● Task details: Return all the entries exactly. No pictures.

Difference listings
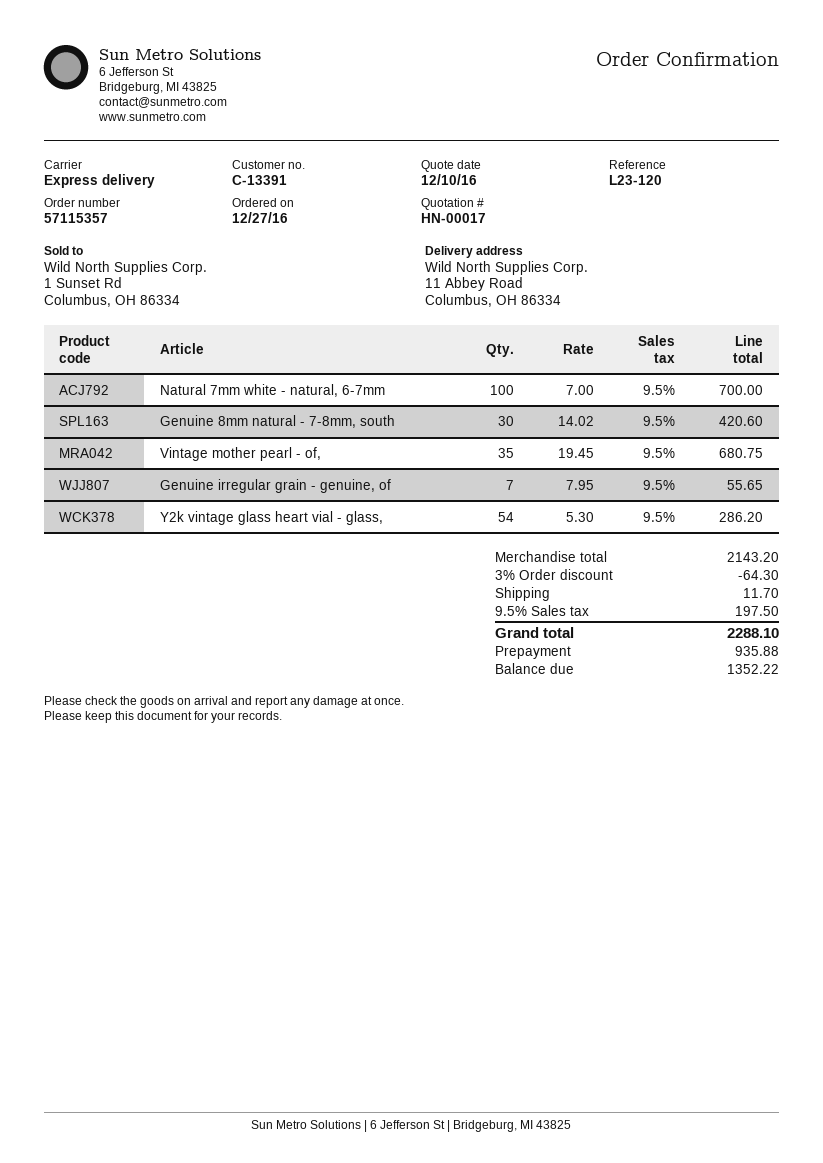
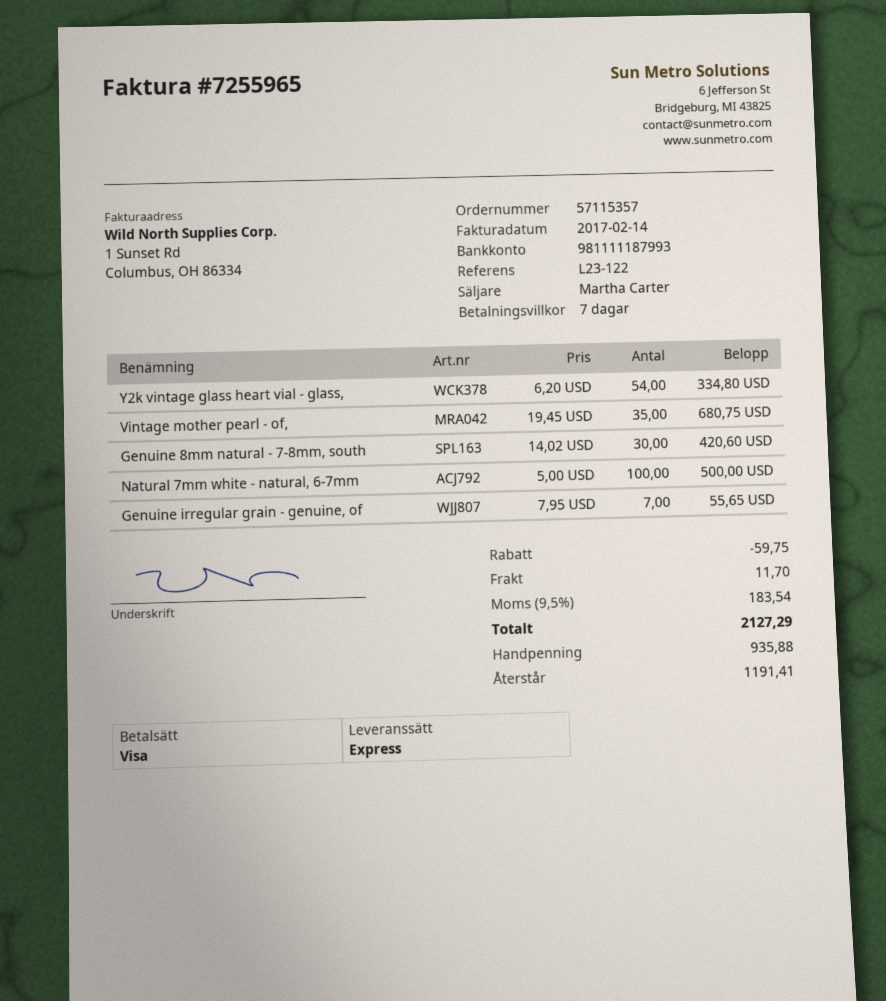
reference: L23-120 -> L23-122
Natural 7mm white - natural, 6-7mm: 100 x 7.00 = 700.00 -> 100 x 5.00 = 500.00
Y2k vintage glass heart vial - glass,: 54 x 5.30 = 286.20 -> 54 x 6.20 = 334.80
discount: 64.30 -> 59.75
tax: 9.5% = 197.50 -> 9.5% = 183.54
total: 2288.10 -> 2127.29
balance: 1352.22 -> 1191.41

● Solution to this task:
reference: L23-120 -> L23-122
Natural 7mm white - natural, 6-7mm: 100 x 7.00 = 700.00 -> 100 x 5.00 = 500.00
Y2k vintage glass heart vial - glass,: 54 x 5.30 = 286.20 -> 54 x 6.20 = 334.80
discount: 64.30 -> 59.75
tax: 9.5% = 197.50 -> 9.5% = 183.54
total: 2288.10 -> 2127.29
balance: 1352.22 -> 1191.41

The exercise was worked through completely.